• [Required action] List every line below containing "rgba".

··· Supplied material

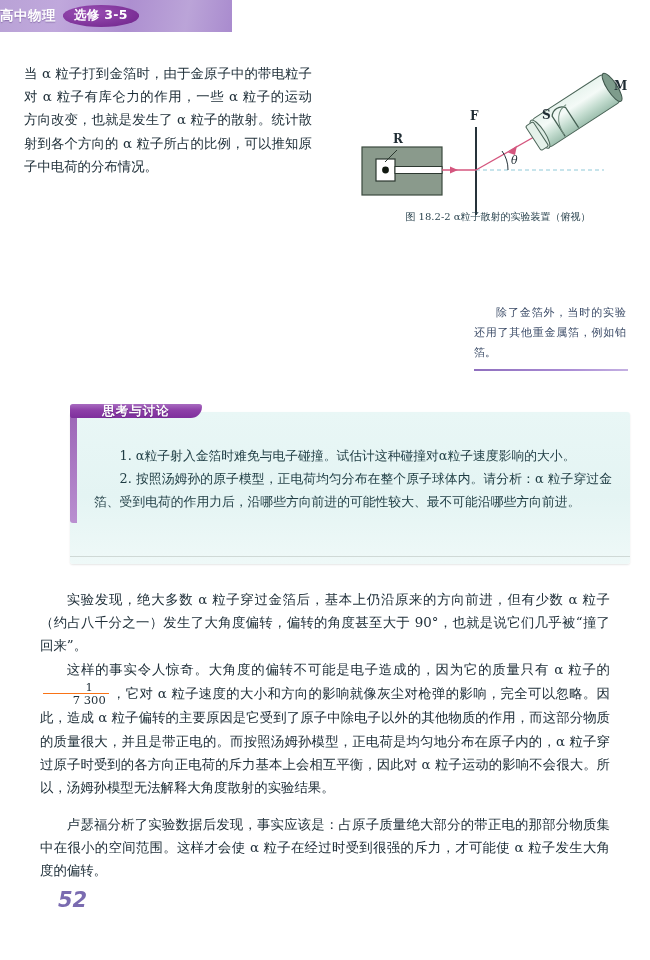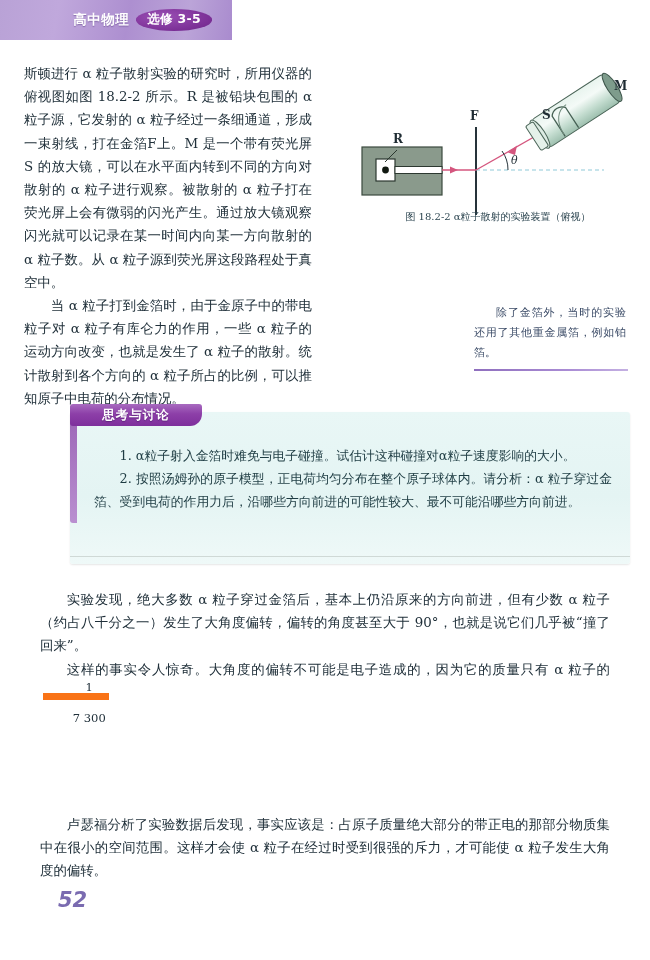--- a/index.html
+++ b/index.html
@@ -8,23 +8,23 @@
     background:#ffffff;
     font-family:"DejaVu Serif","Liberation Serif",serif;
     color:#20303a;
     position:relative;
     overflow:hidden;
   }
   .page{position:relative;width:650px;height:960px;}
 
   
   .banner{
-    position:absolute;left:0;top:0;width:232px;height:40px;
+    position:absolute;left:0;top:0;width:232px;height:32px;
     background:linear-gradient(100deg,#b9a2d6 0%,#c0a8dc 25%,#ad8fd0 55%,#bba4d8 80%,#a98bce 100%);
-    display:flex;align-items:center;justify-content:flex-end;
+    display:flex;align-items:center;
     padding-right:20px;box-sizing:border-box;
   }
   .banner-title{
     font-family:"DejaVu Sans","Liberation Sans",sans-serif;
     font-size:13.5px;font-weight:bold;color:#ffffff;
     letter-spacing:.5px;text-shadow:0 1px 1px rgba(80,50,120,.45);
   }
   .banner-badge{
     margin-left:7px;
     background:#7b2f96;
@@ -50,21 +50,21 @@
   }
   .full-text p{margin:16px;text-indent:2em;}
 
   
   .frac{
     display:inline-block;vertical-align:-0.55em;
     text-align:center;line-height:1.05;margin:0 3px;
     font-size:11.5px;
   }
   .frac .num{display:block;padding:0 3px;}
-  .frac .den{display:block;border-top:7px solid #f97316;padding:12px 3px;text-align:right;}
+  .frac .den{display:block;border-top:1px solid #f97316;padding:0 3px;text-align:right;}
 
   
   .figure{
     position:absolute;left:352px;top:72px;width:292px;height:168px;
   }
   .figure svg{display:block;}
   .fig-caption{
     position:absolute;left:352px;top:210px;width:292px;
     text-align:center;font-size:10px;color:#2c4550;
     font-family:"DejaVu Serif","Liberation Serif",serif;
@@ -89,21 +89,21 @@
     background:linear-gradient(180deg,#e9f7f6 0%,#e4f4f3 55%,#eff9f8 100%);
     border-radius:3px;
     box-shadow:0 1px 2px rgba(0,0,0,.10);
   }
   .disc-spine{
     position:absolute;left:70px;top:405px;width:7px;height:118px;
     background:linear-gradient(180deg,#9a63b5,#b98fd0);
     border-radius:3px 0 0 3px;
   }
   .disc-tab{
-    position:absolute;left:70px;top:404px;width:132px;height:22px;
+    position:absolute;left:70px;top:404px;width:132px;height:14px;
     background:linear-gradient(180deg,#a86bc0 0%,#8d3fa8 45%,#7e2f9c 100%);
     border-radius:3px 3px 12px 3px;
     display:flex;align-items:center;justify-content:center;
   }
   .disc-tab span{
     font-family:"DejaVu Sans","Liberation Sans",sans-serif;
     font-size:12.5px;font-weight:bold;color:#ffffff;letter-spacing:1px;
     text-shadow:0 1px 1px rgba(60,20,90,.5);
   }
   .disc-body{
@@ -128,21 +128,20 @@
 <body>
 
 <div class="page">
 
   <div class="banner">
     <span class="banner-title">高中物理</span>
     <span class="banner-badge">选修 3-5</span>
   </div>
 
   <div class="col-left">
-    <p>斯顿进行 α 粒子散射实验的研究时，所用仪器的俯视图如图 18.2-2 所示。R 是被铅块包围的 α 粒子源，它发射的 α 粒子经过一条细通道，形成一束射线，打在金箔F上。M 是一个带有荧光屏 S 的放大镜，可以在水平面内转到不同的方向对散射的 α 粒子进行观察。被散射的 α 粒子打在荧光屏上会有微弱的闪光产生。通过放大镜观察闪光就可以记录在某一时间内向某一方向散射的 α 粒子数。从 α 粒子源到荧光屏这段路程处于真空中。</p>
     <p>当 α 粒子打到金箔时，由于金原子中的带电粒子对 α 粒子有库仑力的作用，一些 α 粒子的运动方向改变，也就是发生了 α 粒子的散射。统计散射到各个方向的 α 粒子所占的比例，可以推知原子中电荷的分布情况。</p>
   </div>
 
   <div class="figure">
     <svg width="292" height="168" viewBox="0 0 292 168" xmlns="http://www.w3.org/2000/svg">
       <defs>
         <linearGradient id="tube" x1="0" y1="0" x2="0" y2="1">
           <stop offset="0%" stop-color="#e8f4ee"></stop>
           <stop offset="35%" stop-color="#f4faf7"></stop>
           <stop offset="70%" stop-color="#c3dccf"></stop>
@@ -204,21 +203,21 @@
     <p>1. α粒子射入金箔时难免与电子碰撞。试估计这种碰撞对α粒子速度影响的大小。</p>
     <p>2. 按照汤姆孙的原子模型，正电荷均匀分布在整个原子球体内。请分析：α 粒子穿过金箔、受到电荷的作用力后，沿哪些方向前进的可能性较大、最不可能沿哪些方向前进。</p>
   </div>
   <div class="disc-rule"></div>
 
   <div class="full-text" style="top:572px;">
     <p>实验发现，绝大多数 α 粒子穿过金箔后，基本上仍沿原来的方向前进，但有少数 α 粒子（约占八千分之一）发生了大角度偏转，偏转的角度甚至大于 90°，也就是说它们几乎被“撞了回来”。</p>
   </div>
 
   <div class="full-text" style="top:642px;">
-    <p><span>这样的事实令人惊奇。大角度的偏转不可能是电子造成的，因为它的质量只有 α 粒子的</span><span class="frac"><span class="num">1</span><span class="den">7 300</span></span></p>
+    <p><span>这样的事实令人惊奇。大角度的偏转不可能是电子造成的，因为它的质量只有 α 粒子的</span><span class="frac"><span class="num">1</span><span class="den">7 300</span></span><span>，它对 α 粒子速度的大小和方向的影响就像灰尘对枪弹的影响，完全可以忽略。因此，造成 α 粒子偏转的主要原因是它受到了原子中除电子以外的其他物质的作用，而这部分物质的质量很大，并且是带正电的。而按照汤姆孙模型，正电荷是均匀地分布在原子内的，α 粒子穿过原子时受到的各方向正电荷的斥力基本上会相互平衡，因此对 α 粒子运动的影响不会很大。所以，汤姆孙模型无法解释大角度散射的实验结果。</span></p>
   </div>
 
   <div class="full-text" style="top:797px;">
     <p>卢瑟福分析了实验数据后发现，事实应该是：占原子质量绝大部分的带正电的那部分物质集中在很小的空间范围。这样才会使 α 粒子在经过时受到很强的斥力，才可能使 α 粒子发生大角度的偏转。</p>
   </div>
 
 
   <div class="pageno">52</div>
 
 </div>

······

• [Answer area]
     letter-spacing:.5px;text-shadow:0 1px 1px rgba(80,50,120,.45);
     box-shadow:0 1px 2px rgba(0,0,0,.10);
     text-shadow:0 1px 1px rgba(60,20,90,.5);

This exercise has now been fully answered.